→ **EXERCISE PROMPT**:
Your output should be the complete listing, word for word, with no pictures in it.

=== Section Start ===

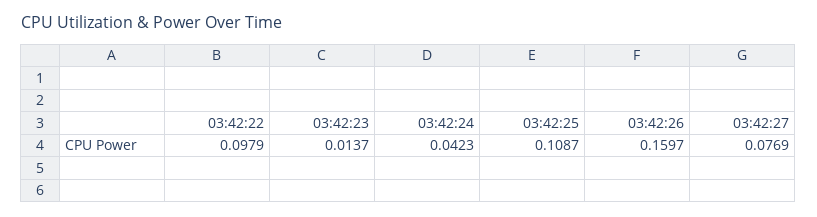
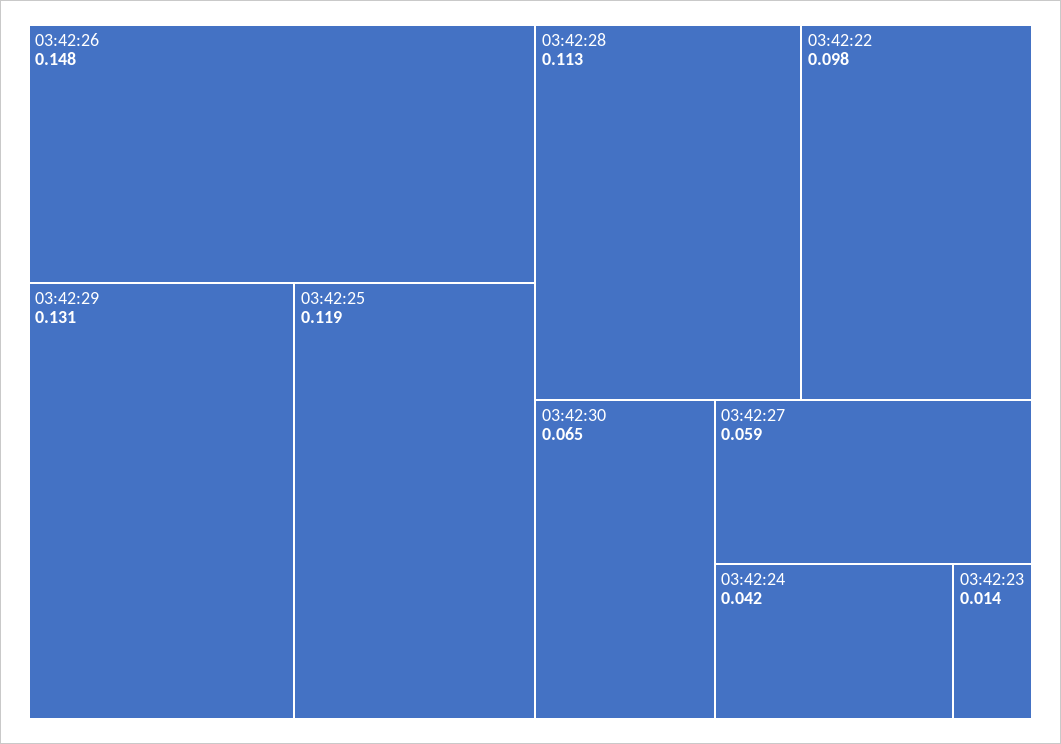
03:42:25: 0.1087 -> 0.119
03:42:26: 0.1597 -> 0.148
03:42:27: 0.0769 -> 0.059
03:42:29: none -> 0.131
03:42:28: none -> 0.113
03:42:30: none -> 0.065

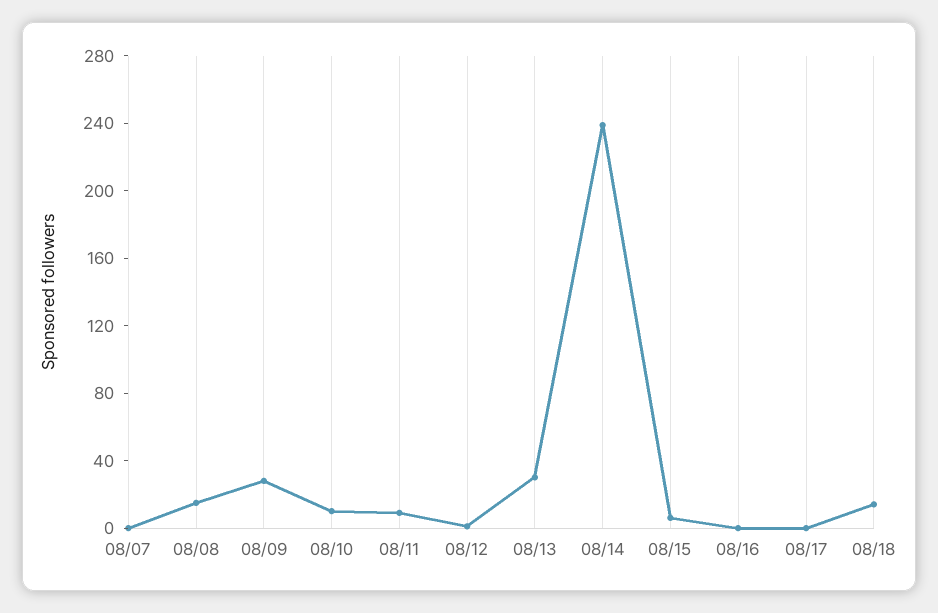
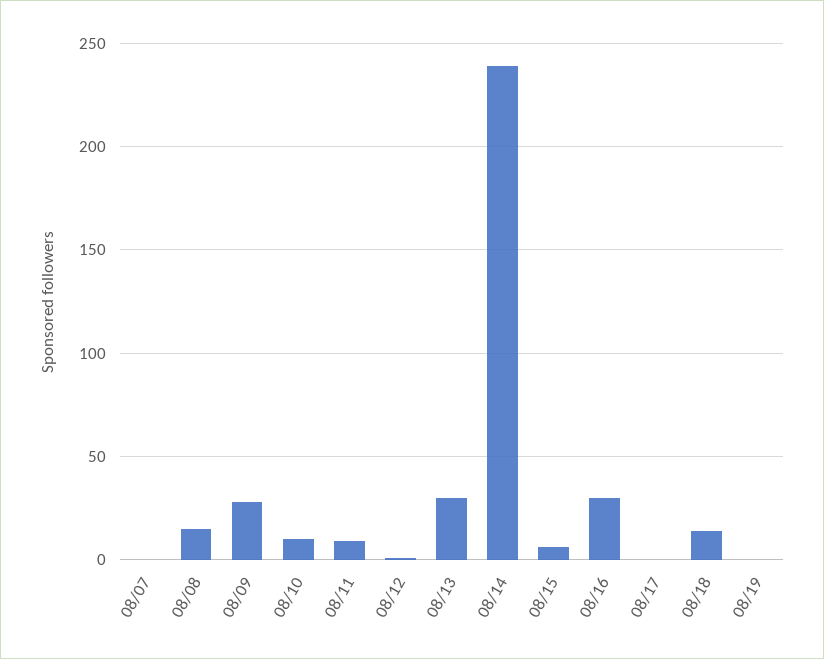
08/16: 0 -> 30
08/19: none -> 0

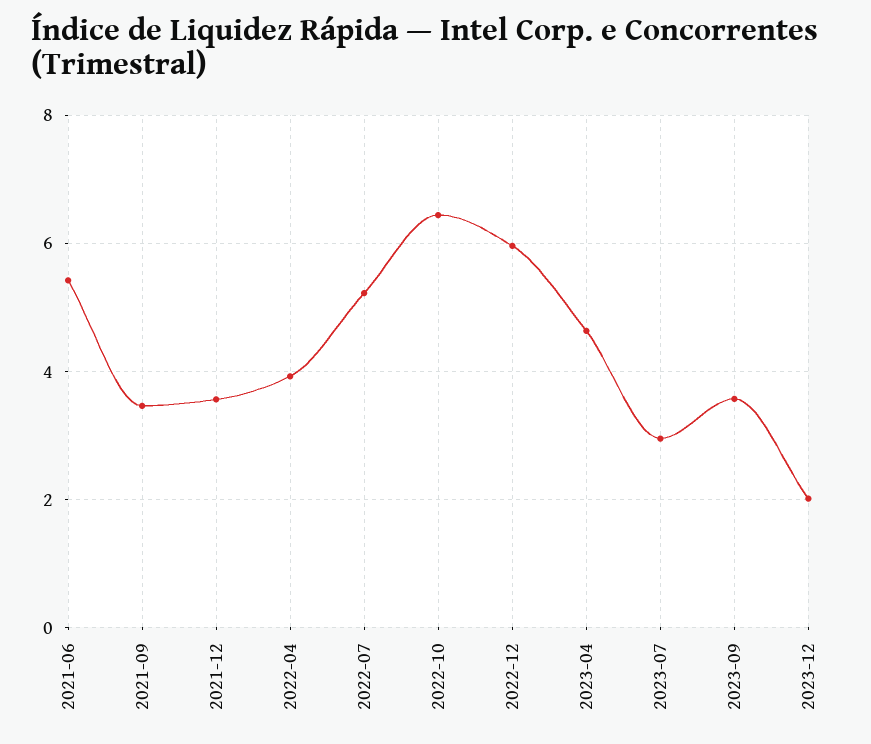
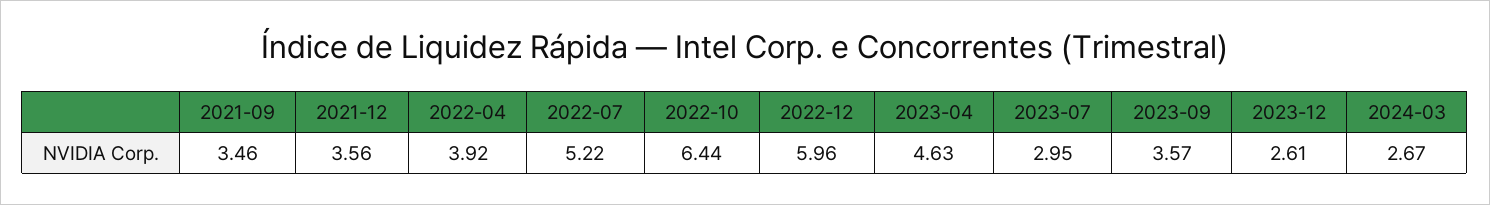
2021-06: 5.4 -> none
2023-12: 2 -> 2.61
2024-03: none -> 2.67

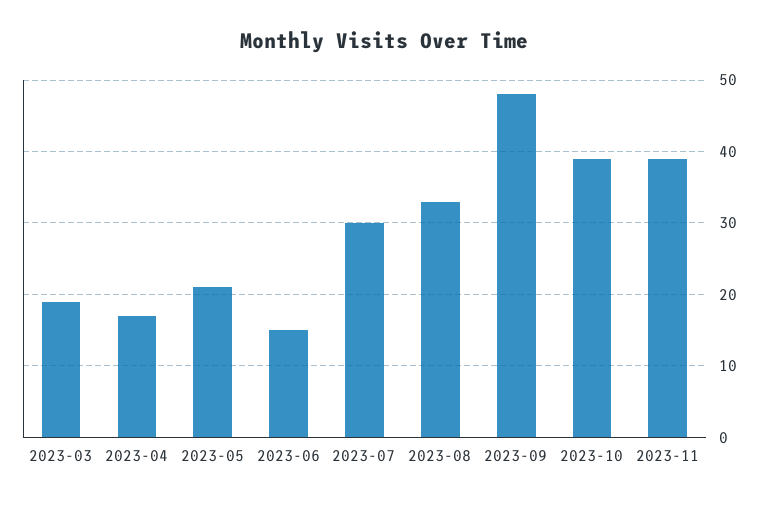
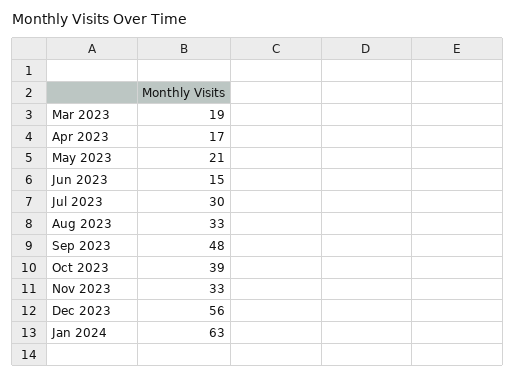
2023-11: 39 -> 33
Dec 2023: none -> 56
Jan 2024: none -> 63

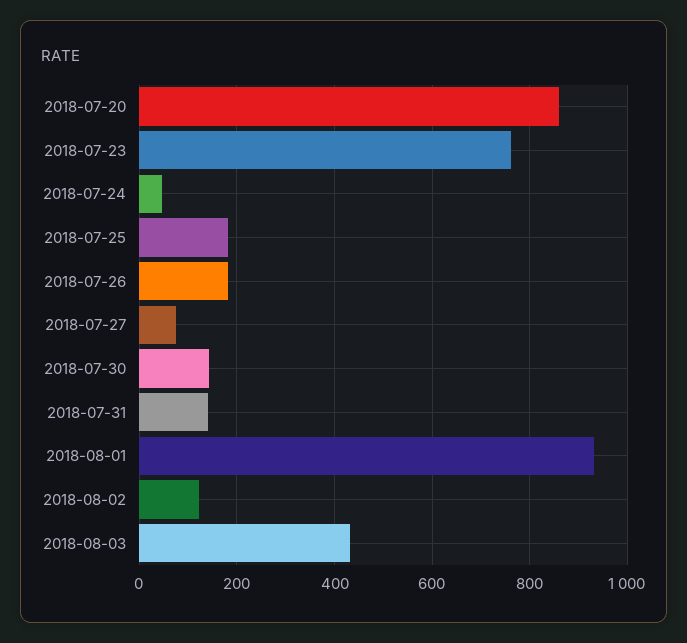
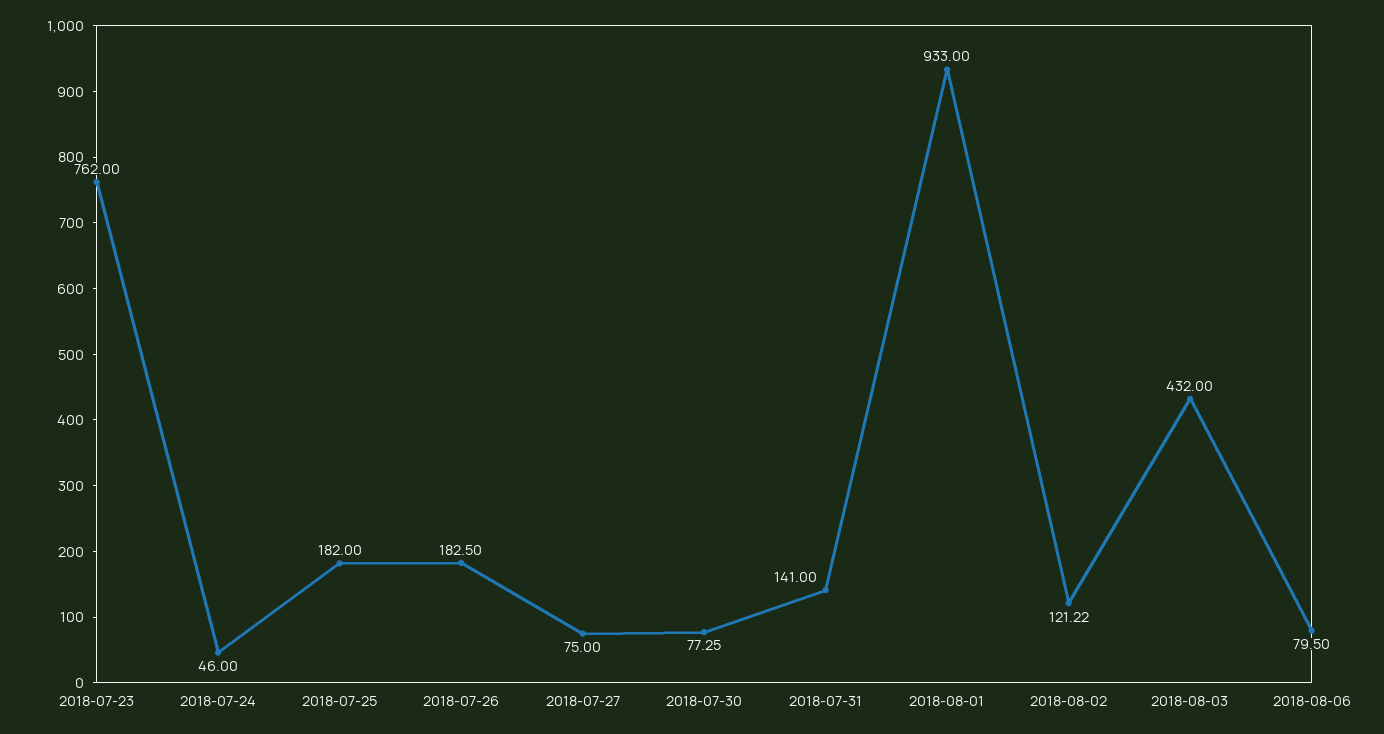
2018-07-20: 860 -> none
2018-07-30: 140 -> 77.25
2018-08-06: none -> 79.5

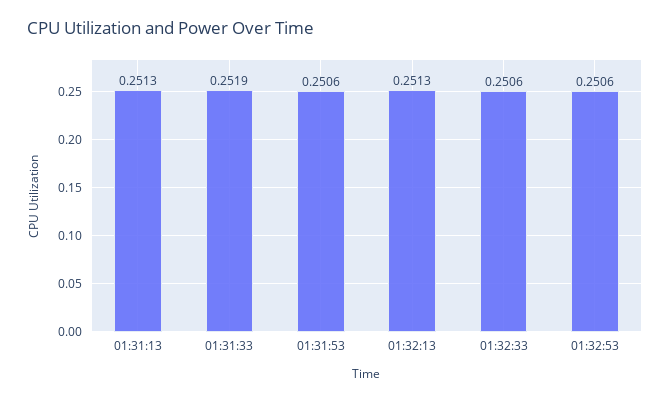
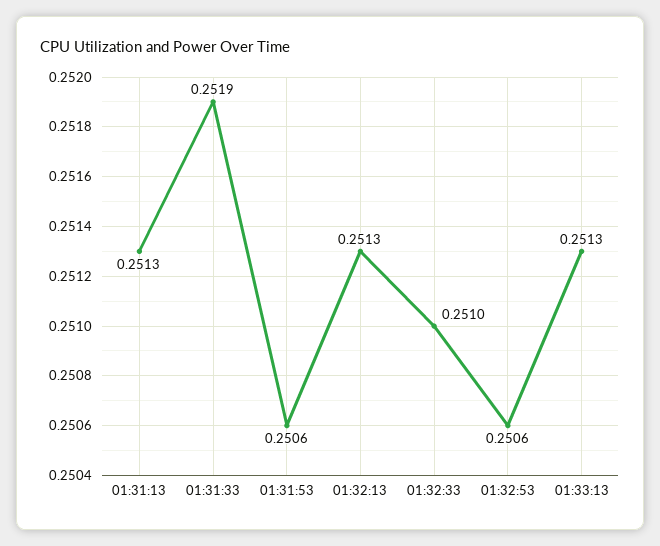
01:32:33: 0.2506 -> 0.251
01:33:13: none -> 0.2513

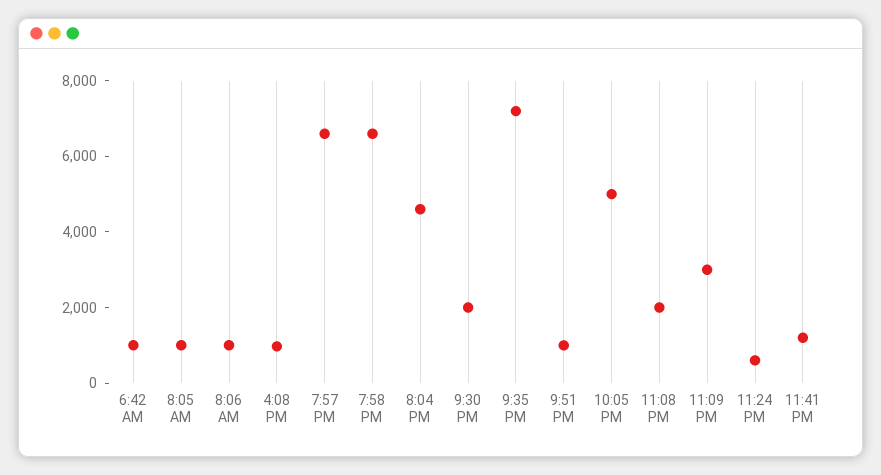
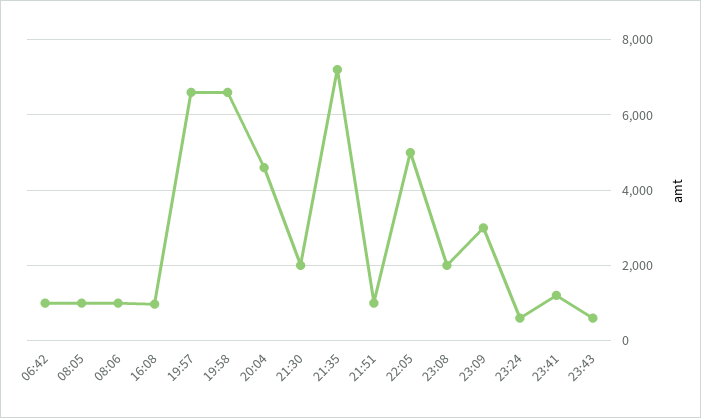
23:43: none -> 600

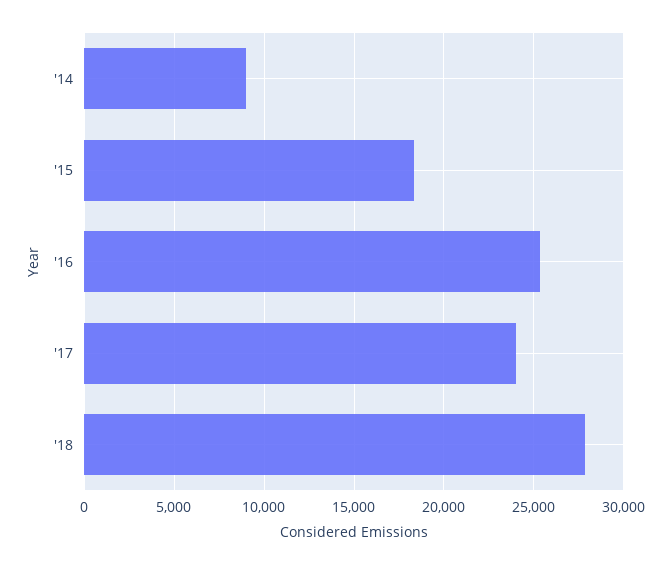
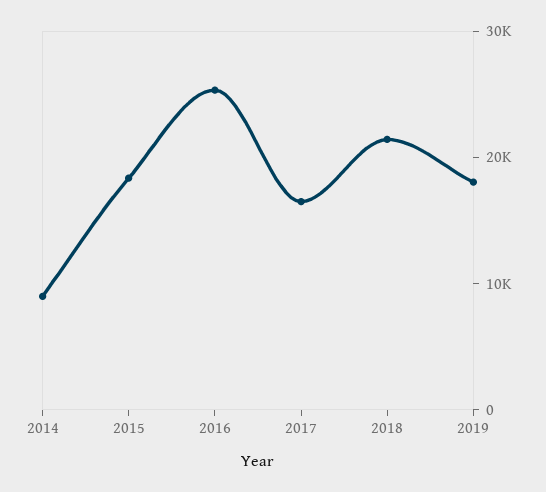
'17: 24000 -> 16000
'18: 28000 -> 22000
2019: none -> 18000

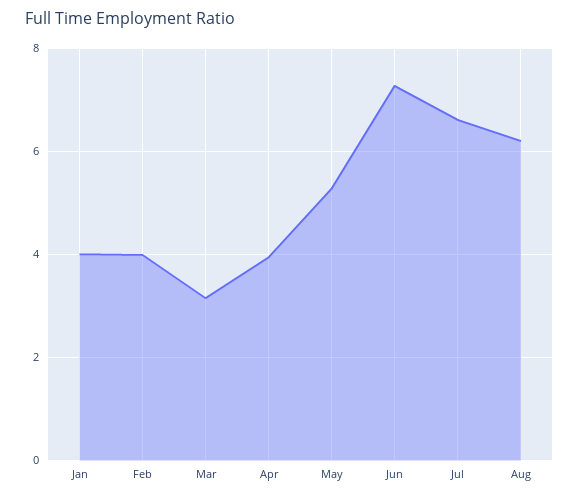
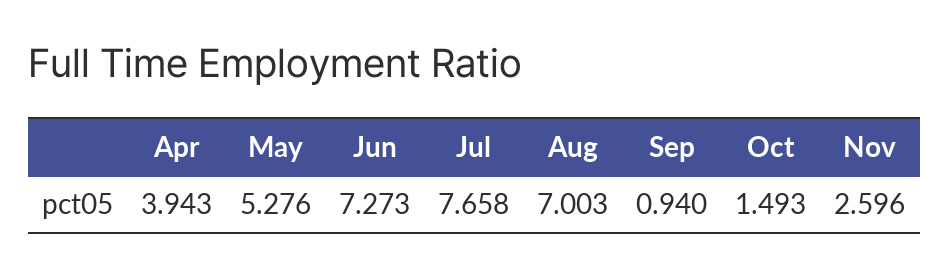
Jan: 4 -> none
Feb: 4 -> none
Mar: 3.2 -> none
Jul: 6.6 -> 7.658
Aug: 6.2 -> 7.003
Sep: none -> 0.94
Oct: none -> 1.493
Nov: none -> 2.596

=== Section End ===

→ **SOLUTION**:
03:42:25: 0.1087 -> 0.119
03:42:26: 0.1597 -> 0.148
03:42:27: 0.0769 -> 0.059
03:42:29: none -> 0.131
03:42:28: none -> 0.113
03:42:30: none -> 0.065

08/16: 0 -> 30
08/19: none -> 0

2021-06: 5.4 -> none
2023-12: 2 -> 2.61
2024-03: none -> 2.67

2023-11: 39 -> 33
Dec 2023: none -> 56
Jan 2024: none -> 63

2018-07-20: 860 -> none
2018-07-30: 140 -> 77.25
2018-08-06: none -> 79.5

01:32:33: 0.2506 -> 0.251
01:33:13: none -> 0.2513

23:43: none -> 600

'17: 24000 -> 16000
'18: 28000 -> 22000
2019: none -> 18000

Jan: 4 -> none
Feb: 4 -> none
Mar: 3.2 -> none
Jul: 6.6 -> 7.658
Aug: 6.2 -> 7.003
Sep: none -> 0.94
Oct: none -> 1.493
Nov: none -> 2.596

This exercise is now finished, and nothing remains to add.